Der Vorfall ereignete sich am Samstag gegen 15.50 Uhr am Bahnübergang beim Naturfreundehaus Markelfingen. Dies teilt das Polizeipräsidium Konstanz in einer Pressemeldung mit. Demnach habe der 48-Jährige mit weiteren Personen einen Anhänger mit einer Segeljolle über den Bahnübergang geschoben, obwohl der Mast des Bootes nicht umgelegt war. Der Hänger war laut der Mitteilung nicht für den Straßenverkehr geeignet. Deswegen sei er teils mit dem Auto gezogen, teils von Personen geschoben worden, so Informationen des Führungs- und Lagezentrums am Polizeipräsidium Konstanz. Als der Mast der Jolle die Oberleitung berührte, erhielt der 48-Jährige einen Stromschlag, so die Pressemeldung.

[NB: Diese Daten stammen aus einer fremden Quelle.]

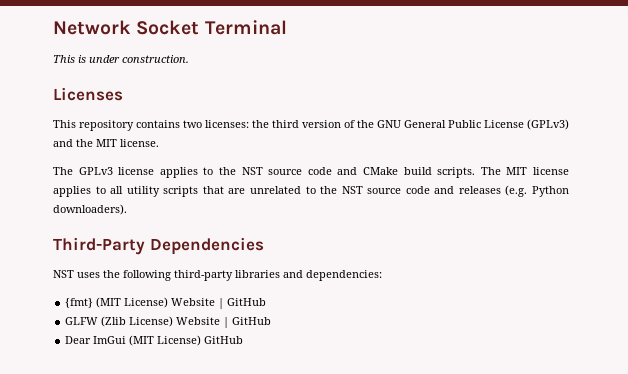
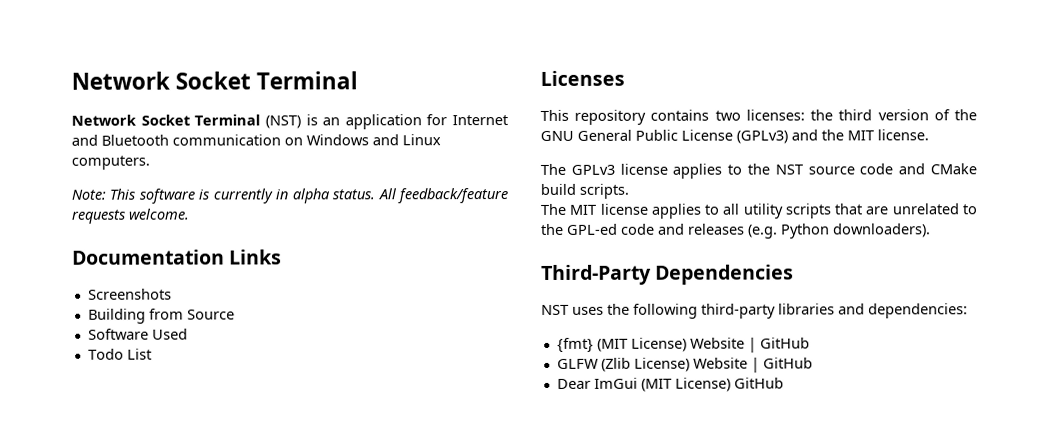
[53,55,189,63] This is under construction. -> [71,114,508,130] [71,134,441,146] [71,155,150,170] [71,188,509,204] [71,208,190,224] [72,249,283,265] [87,288,172,300] [87,308,235,324] [87,328,188,340] [87,348,152,360] Network Socket Terminal (NST) is an application for Internet and Bluetooth communication on Windows and Linux computers. // Note: This software is currently in alpha status. All feedback/feature requests welcome. // Documentation Links // Screenshots // Building from Source // Software Used // Todo List
(476, 172) none -> (629, 191) //
[341,186,402,194] NST source -> [567,223,618,235] GPL-ed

Durch den Unfall wurde auch die Oberleitung der Bahn beschädigt, wie die Bundespolizei Konstanz mitteilt, die für Unfälle im Zusammenhang mit der Bahn zuständig ist. Deswegen blieb die Strecke von Konstanz nach Radolfzell ab etwa 16 Uhr bis gegen 17.30 Uhr gesperrt. Ehe der Verkehr wieder freigegeben werden konnte, habe nicht nur ein Notfallmanager der Deutschen Bahn, sondern auch ein weiterer Techniker den Schaden begutachtet, berichtet Christian Werle, Pressesprecher der Bundespolizei-Inspektion Konstanz. Durch die Sperrung gab es Behinderungen im Bahnverkehr: "Es kam zu Verspätungen und Zugausfällen", heißt es in der Mitteilung der Bundespolizei.

Unfall am Bahnübergang beim Naturfreundehaus in Radolfzell-Markelfingen
Bild: Bundespolizei Konstanz

Bei der Pressestelle der Deutschen Bahn (DB) in Berlin hieß es am Sonntag, um 17.14 Uhr sei ein Gleis wieder befahrbar gewesen, kurz vor 17.30 Uhr das zweite. Züge der DB seien in Bahnhöfen zum Stehen gekommen. Längerwierige Schäden habe es nicht gegeben, für die DB sei der Störfall abgeschlossen, so der Sprecher. Von der SBB GmbH, die den Seehas zwischen Konstanz und Engen betreibt, war am Sonntag keine Information zu bekommen.